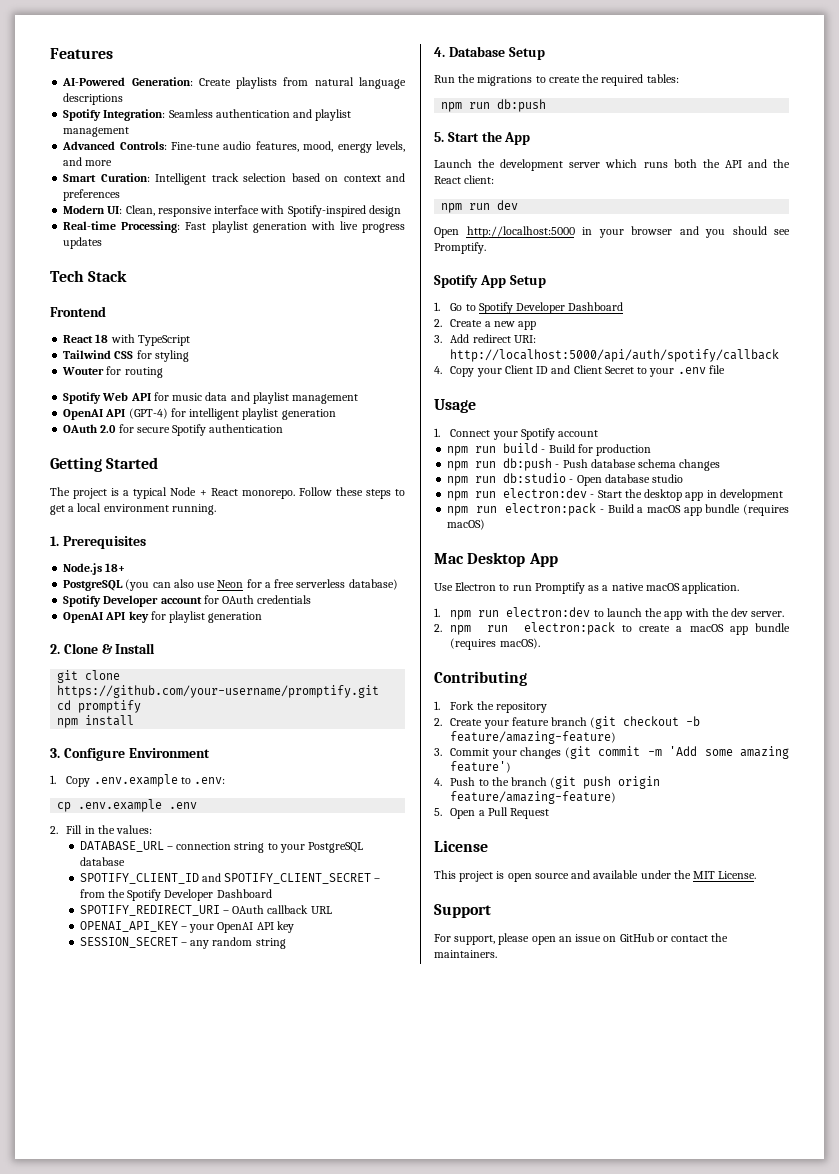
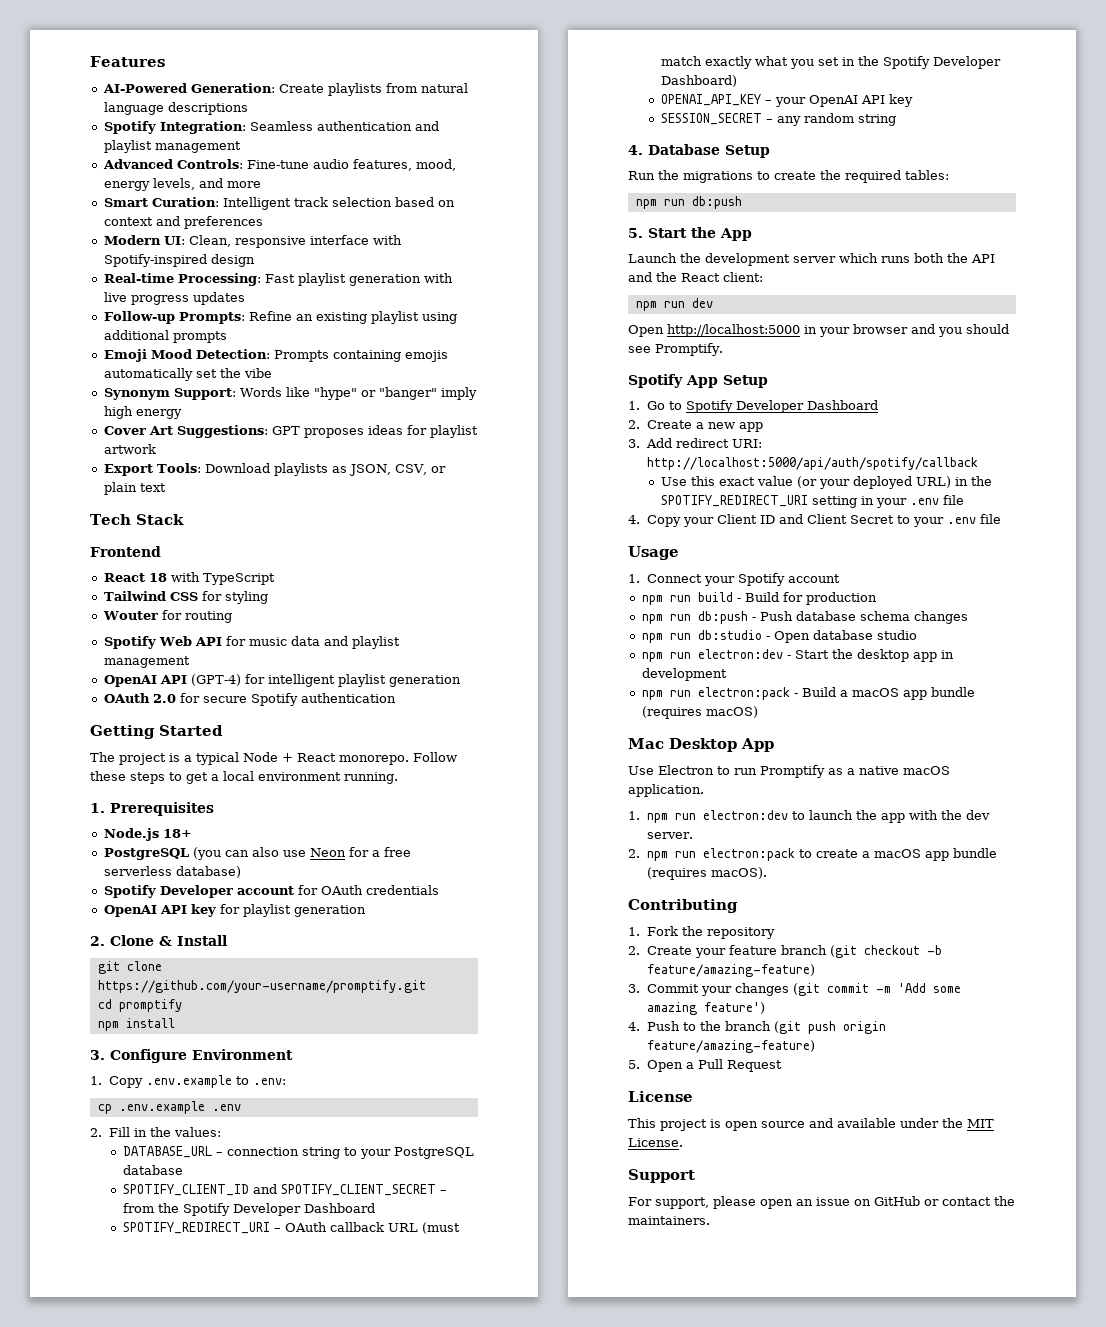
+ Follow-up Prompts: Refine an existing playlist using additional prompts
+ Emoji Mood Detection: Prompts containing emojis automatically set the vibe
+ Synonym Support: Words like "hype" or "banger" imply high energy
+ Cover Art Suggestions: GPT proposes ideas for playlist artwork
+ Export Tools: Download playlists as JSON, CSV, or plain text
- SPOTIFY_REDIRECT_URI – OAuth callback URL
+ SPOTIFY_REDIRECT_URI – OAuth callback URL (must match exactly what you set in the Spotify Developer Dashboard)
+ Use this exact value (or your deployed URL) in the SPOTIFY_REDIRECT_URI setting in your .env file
...
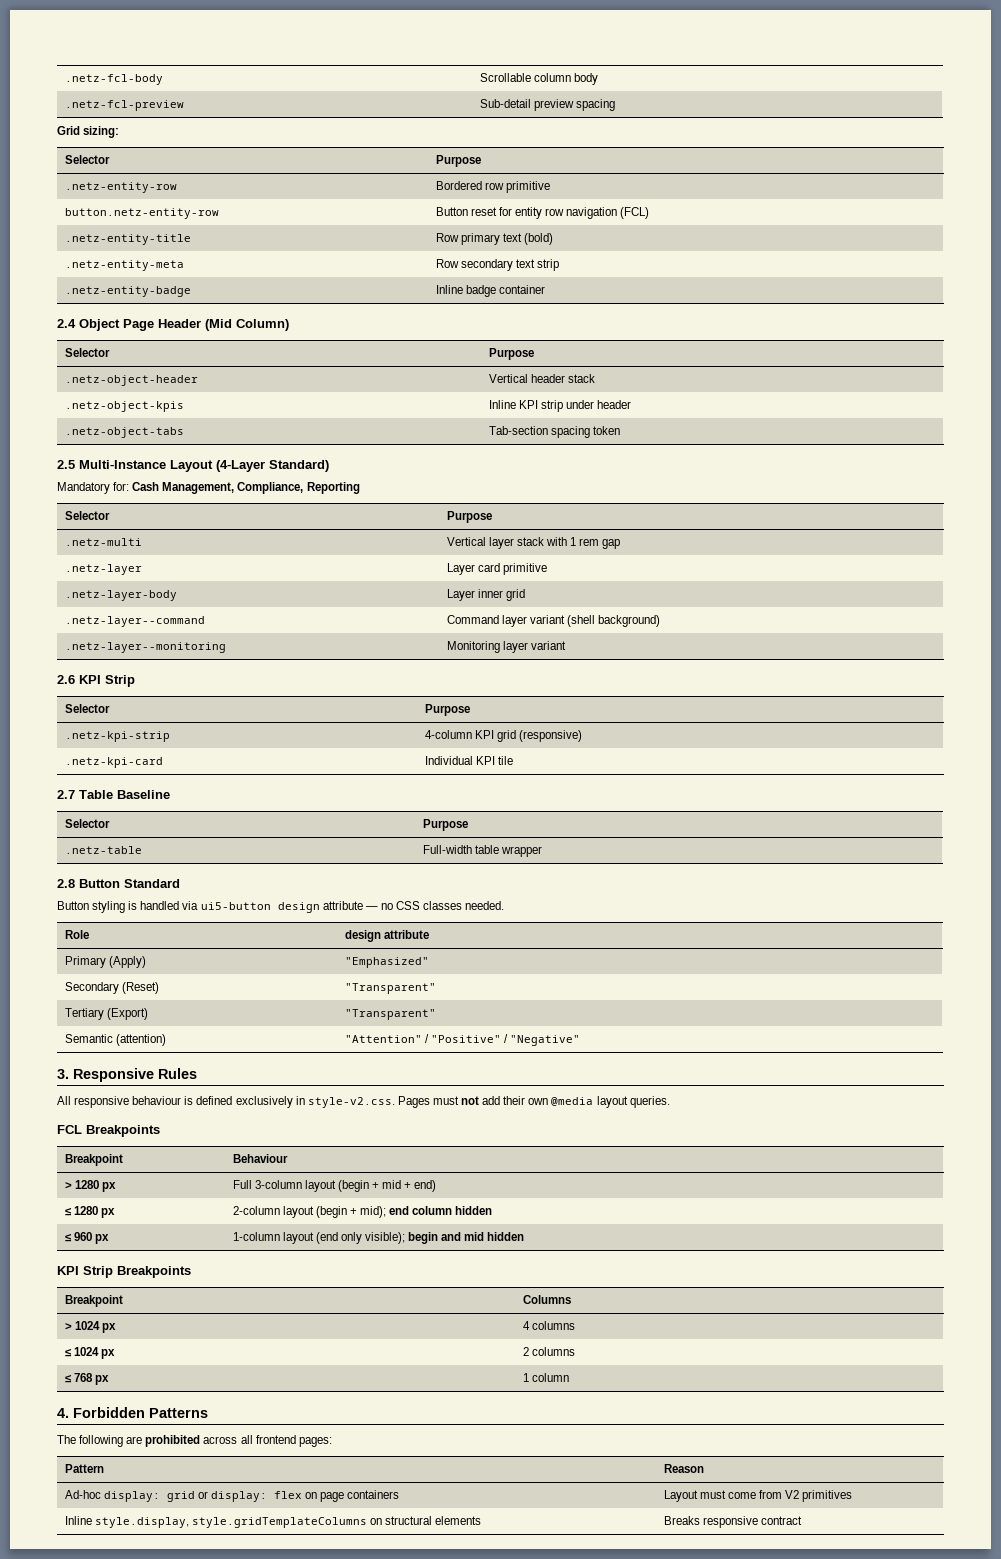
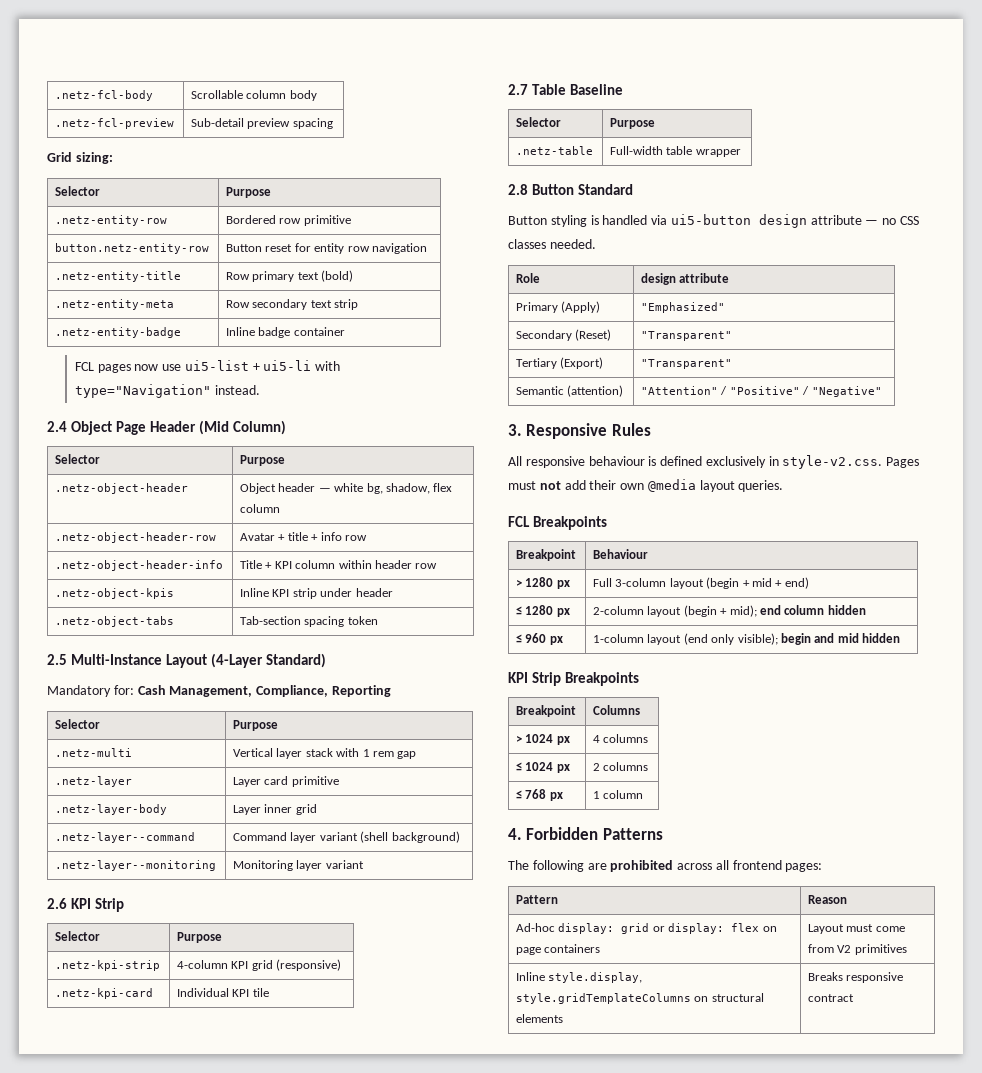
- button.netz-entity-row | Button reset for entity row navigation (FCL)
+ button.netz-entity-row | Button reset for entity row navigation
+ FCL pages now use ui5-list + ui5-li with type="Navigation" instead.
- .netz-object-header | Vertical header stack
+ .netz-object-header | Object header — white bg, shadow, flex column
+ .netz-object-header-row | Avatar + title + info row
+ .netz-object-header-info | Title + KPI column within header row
--
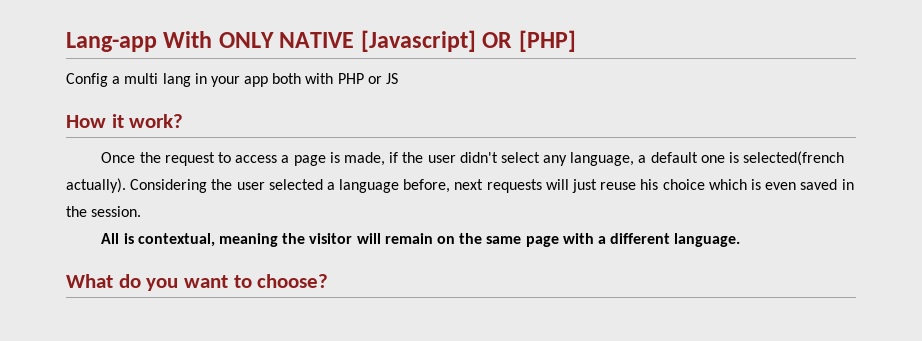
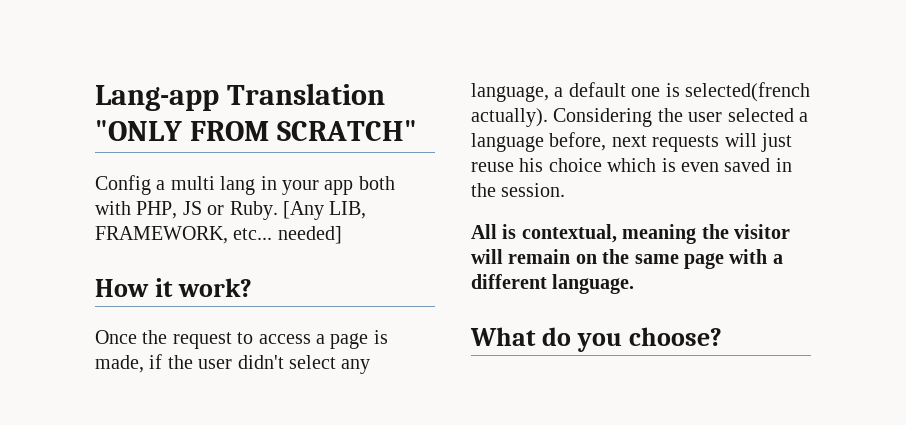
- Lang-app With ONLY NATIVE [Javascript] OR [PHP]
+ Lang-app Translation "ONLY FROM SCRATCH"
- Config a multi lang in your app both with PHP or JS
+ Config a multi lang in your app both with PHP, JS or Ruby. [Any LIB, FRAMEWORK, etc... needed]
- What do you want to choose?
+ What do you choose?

**TASK STATEMENT**
Write out exactly the lines that fall from the line with "- SPOTIFY_REDIRECT_URI – OAuth callback URL" to the line with "your .env file" in the records above, keeping both ends.

**SOLUTION BELOW**
- SPOTIFY_REDIRECT_URI – OAuth callback URL
+ SPOTIFY_REDIRECT_URI – OAuth callback URL (must match exactly what you set in the Spotify Developer Dashboard)
+ Use this exact value (or your deployed URL) in the SPOTIFY_REDIRECT_URI setting in your .env file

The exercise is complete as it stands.